In contrast, corporations are subject to a dizzying array of rules and regulatory oversight. Making the decision to operate as an S corp or C corp means at least one owner must spend a significant amount of time monitoring the company’s compliance with applicable legal and regulatory requirements.

Staying on top of the administrative mountain that comes with a public corporation is both costly and time-consuming, which makes it unsuitable for most small business owners.

How Much Do You Trust the Other Owners?

In a sole-proprietorship and a partnership, owners are personally responsible for debts and obligations of the business. Neither entity provides any personal liability protection whatsoever. This can present problems in a general partnership, when one partner’s error in judgement has the potential to cost the other partner everything they own.

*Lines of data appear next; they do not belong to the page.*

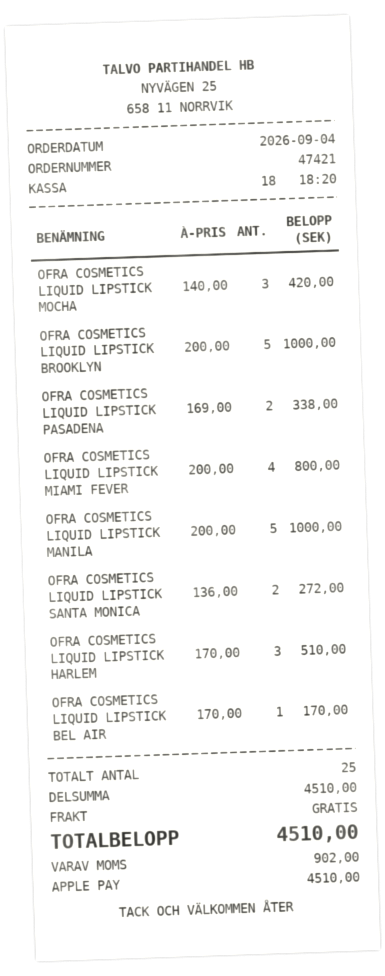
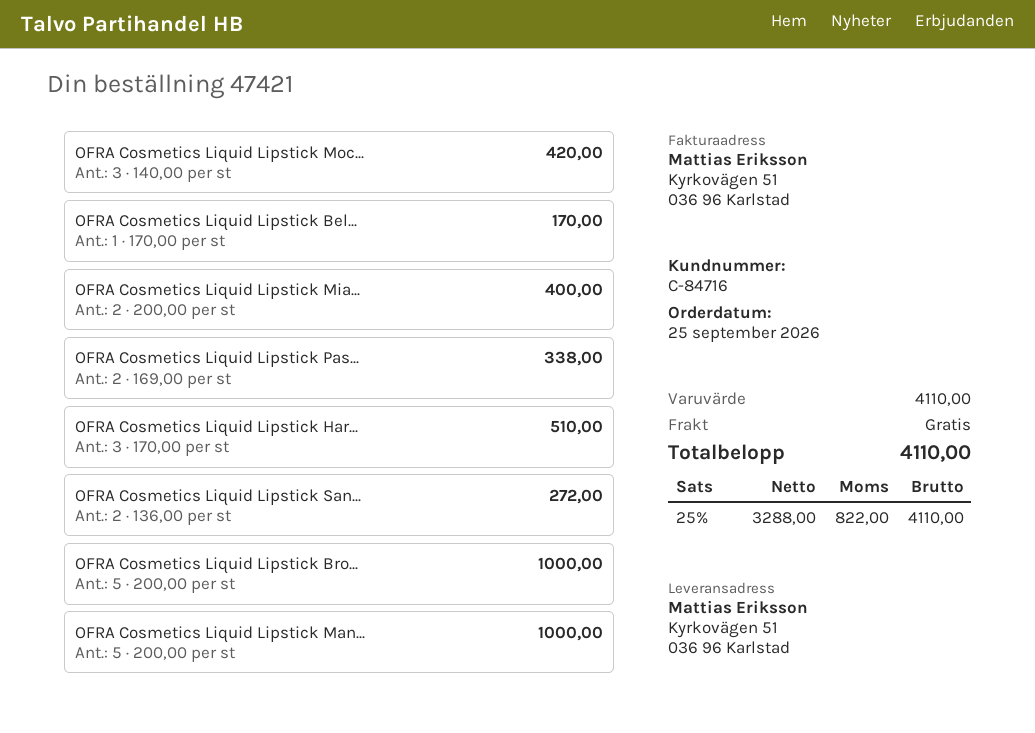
order date: 2026-09-04 -> 2026-09-25
OFRA COSMETICS LIQUID LIPSTICK MIAMI FEVER: 4 x 200.00 = 800.00 -> 2 x 200.00 = 400.00
subtotal: 4510.00 -> 4110.00
tax: 902.00 -> 822.00
total: 4510.00 -> 4110.00

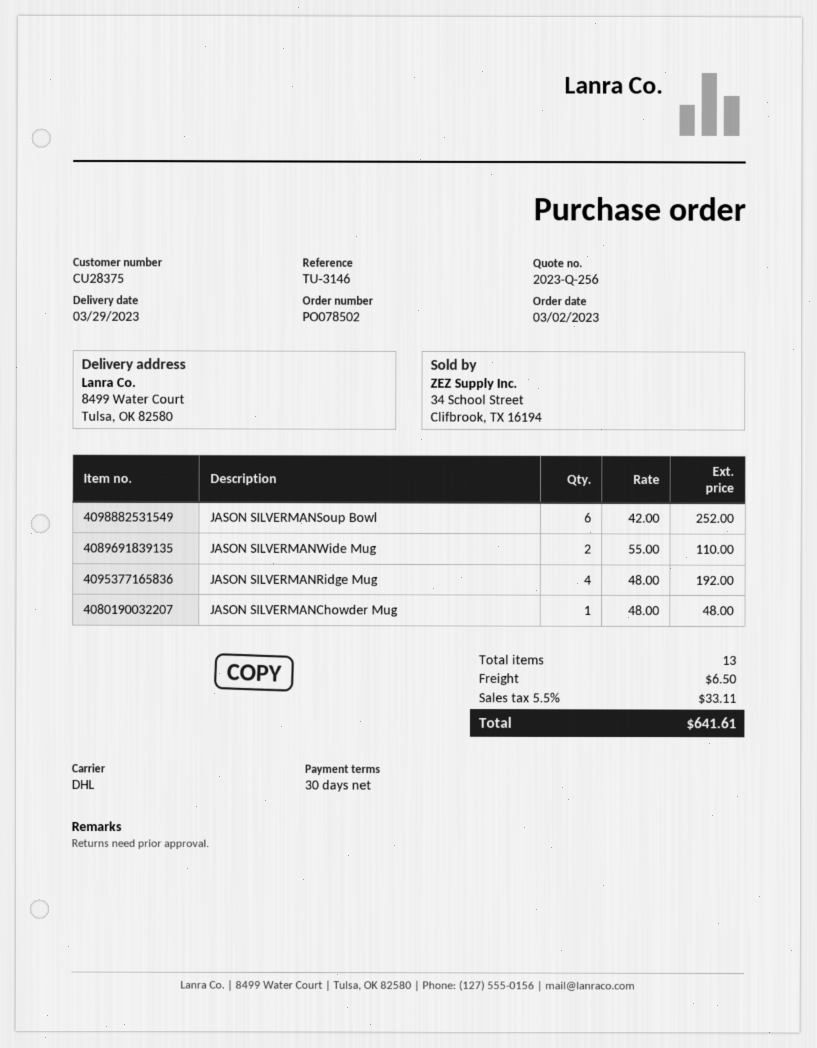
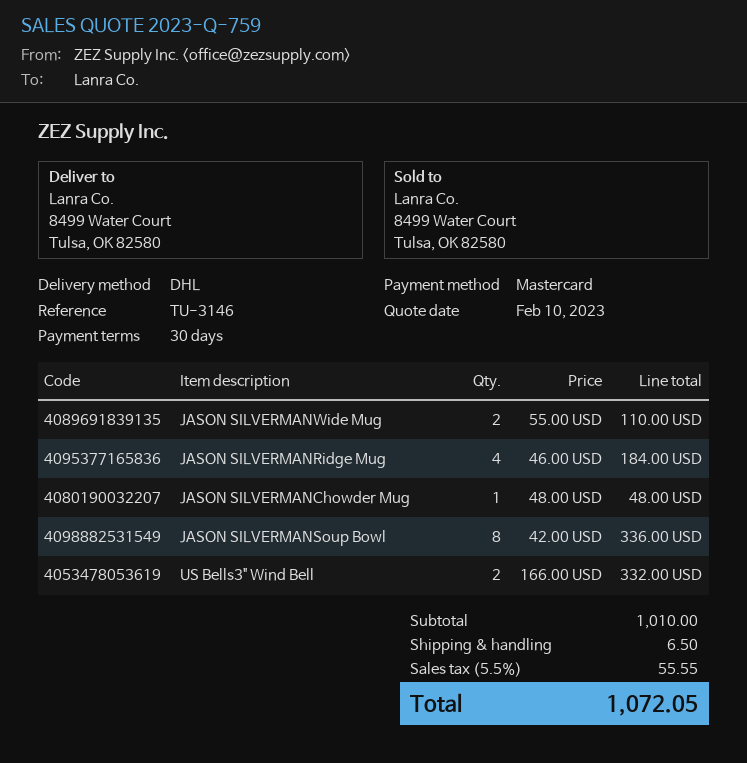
quote number: 2023-Q-256 -> 2023-Q-759
JASON SILVERMANSoup Bowl: 6 x 42.00 = 252.00 -> 8 x 42.00 = 336.00
JASON SILVERMANRidge Mug: 4 x 48.00 = 192.00 -> 4 x 46.00 = 184.00
US Bells3" Wind Bell: none -> 2 x 166.00 = 332.00
tax: 5.5% = 33.11 -> 5.5% = 55.55
total: 641.61 -> 1072.05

For S-corps and C-corps, trust isn’t as big of an issue. On the opposite end of the spectrum, owners of a corporation have more protection from being held liable for the company’s actions. Since a corporation is its own legal entity, it can be sued separately from its owners.

Key Takeaways

Once you’ve taken the time to consider what your financial needs are, how much time you can commit to the business, and how much control over it you’re willing to give up, you will be in a much better position to pick the best option for you and your business.

To make sure you’ve covered all your bases, don’t forget to check with a qualified attorney and CPA before making anything official.